Non-alcoholic fatty liver disease (NAFLD) models in drug discovery
Published in Expert Opinion on Drug Discovery, 2018
Banumathi K. Cole, Ryan E. Feaver, Brian R. Wamhoff, Ajit Dash
Feaver et al. recently developed a system for studying lipotoxic changes similar to that seen in NAFL/NASH, using the HemoShear liver platform [63]. This original platform exposes primary hepatocytes to liver sinusoid-derived hemodynamic and transport conditions in a 3D culture system resulting in the retention of differentiated cellular phenotype.

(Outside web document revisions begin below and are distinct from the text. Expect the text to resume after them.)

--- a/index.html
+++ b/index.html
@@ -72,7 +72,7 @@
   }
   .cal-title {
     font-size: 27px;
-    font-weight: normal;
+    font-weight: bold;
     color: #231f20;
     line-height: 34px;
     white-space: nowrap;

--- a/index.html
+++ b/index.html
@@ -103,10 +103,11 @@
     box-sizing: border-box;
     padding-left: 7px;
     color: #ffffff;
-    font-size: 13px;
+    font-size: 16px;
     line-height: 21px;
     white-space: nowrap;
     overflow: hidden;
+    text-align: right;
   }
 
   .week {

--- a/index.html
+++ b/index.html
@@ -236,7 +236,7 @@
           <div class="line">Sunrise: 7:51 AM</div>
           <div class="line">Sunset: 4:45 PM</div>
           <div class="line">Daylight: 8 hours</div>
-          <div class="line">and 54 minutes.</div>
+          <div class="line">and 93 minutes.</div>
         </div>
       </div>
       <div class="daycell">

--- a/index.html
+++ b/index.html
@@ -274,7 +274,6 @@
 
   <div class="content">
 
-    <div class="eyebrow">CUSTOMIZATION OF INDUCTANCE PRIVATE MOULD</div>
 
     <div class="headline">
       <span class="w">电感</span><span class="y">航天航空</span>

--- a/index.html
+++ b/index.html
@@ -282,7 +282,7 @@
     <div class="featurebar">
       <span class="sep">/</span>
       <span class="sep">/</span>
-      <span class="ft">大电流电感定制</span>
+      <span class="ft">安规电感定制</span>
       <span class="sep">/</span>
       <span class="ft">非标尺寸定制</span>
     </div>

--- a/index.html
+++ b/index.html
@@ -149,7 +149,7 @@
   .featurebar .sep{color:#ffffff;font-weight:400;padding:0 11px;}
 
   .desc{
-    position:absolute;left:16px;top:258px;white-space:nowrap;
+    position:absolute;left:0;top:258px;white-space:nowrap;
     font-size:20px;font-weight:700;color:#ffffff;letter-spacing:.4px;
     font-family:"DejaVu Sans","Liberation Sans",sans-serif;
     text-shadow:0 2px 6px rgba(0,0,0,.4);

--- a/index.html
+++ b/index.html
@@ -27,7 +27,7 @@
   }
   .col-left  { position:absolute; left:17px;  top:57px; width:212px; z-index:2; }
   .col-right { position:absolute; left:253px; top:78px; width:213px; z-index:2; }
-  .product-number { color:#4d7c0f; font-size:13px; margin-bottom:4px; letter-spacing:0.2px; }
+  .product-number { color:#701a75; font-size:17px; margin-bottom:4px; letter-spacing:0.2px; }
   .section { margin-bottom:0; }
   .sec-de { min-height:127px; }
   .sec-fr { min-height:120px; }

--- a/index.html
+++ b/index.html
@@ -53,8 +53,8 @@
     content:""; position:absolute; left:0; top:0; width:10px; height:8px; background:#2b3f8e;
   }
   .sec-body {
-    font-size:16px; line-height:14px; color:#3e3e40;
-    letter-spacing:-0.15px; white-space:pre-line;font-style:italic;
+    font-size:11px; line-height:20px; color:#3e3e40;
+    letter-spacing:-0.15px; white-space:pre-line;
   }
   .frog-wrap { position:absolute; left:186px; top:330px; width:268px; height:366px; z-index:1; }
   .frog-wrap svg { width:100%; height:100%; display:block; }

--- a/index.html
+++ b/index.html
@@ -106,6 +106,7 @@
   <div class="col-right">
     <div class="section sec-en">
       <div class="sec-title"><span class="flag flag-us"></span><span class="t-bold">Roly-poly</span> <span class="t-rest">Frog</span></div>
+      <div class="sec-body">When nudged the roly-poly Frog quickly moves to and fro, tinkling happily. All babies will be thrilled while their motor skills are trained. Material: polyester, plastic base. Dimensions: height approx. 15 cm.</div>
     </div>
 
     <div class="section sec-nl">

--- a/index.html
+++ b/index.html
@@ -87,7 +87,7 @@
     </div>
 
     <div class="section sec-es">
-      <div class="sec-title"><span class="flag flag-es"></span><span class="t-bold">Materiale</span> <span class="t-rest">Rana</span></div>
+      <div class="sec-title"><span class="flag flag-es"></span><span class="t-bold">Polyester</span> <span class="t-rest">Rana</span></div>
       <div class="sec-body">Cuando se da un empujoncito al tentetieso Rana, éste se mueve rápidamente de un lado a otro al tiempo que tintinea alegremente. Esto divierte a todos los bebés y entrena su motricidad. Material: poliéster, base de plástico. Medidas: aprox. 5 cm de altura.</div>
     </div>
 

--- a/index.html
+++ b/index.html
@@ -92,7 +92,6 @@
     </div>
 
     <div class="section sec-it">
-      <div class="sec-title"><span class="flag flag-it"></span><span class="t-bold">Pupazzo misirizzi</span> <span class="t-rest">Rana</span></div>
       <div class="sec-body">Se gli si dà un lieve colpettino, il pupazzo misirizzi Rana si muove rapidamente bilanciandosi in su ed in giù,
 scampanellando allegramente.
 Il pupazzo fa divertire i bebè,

As a result, the hepatocytes can be cultured in physiologically relevant levels of glucose and insulin in the system and exhibit drug toxicity responses at clinically relevant concentrations, often orders of magnitude lower than conventional static cultures [86–88]. The system has also been used to demonstrate steatohepatitic changes induced by drugs such as amiodarone [64]. While adapting the system to study NAFLD and NASH, Feaver et al. introduced macrophages and HSCs positioned relative to the human hepatocytes in a sinusoid-like configuration [63]. To model disease-like conditions, they combined oleic acid (65 µM) and palmitic acid (45 µM) levels derived from circulating levels in NASH patients [89] over the NASH-physiologically relevant levels of glucose and insulin in the system. Over days of exposure to the disease-like milieu, lipotoxic changes were observed, evidenced by measured functional end points reflective of increased lipid accumulation, decreased insulin response, increased inflammatory and fibrosis biomarkers, and stellate cell activation (Figure 2).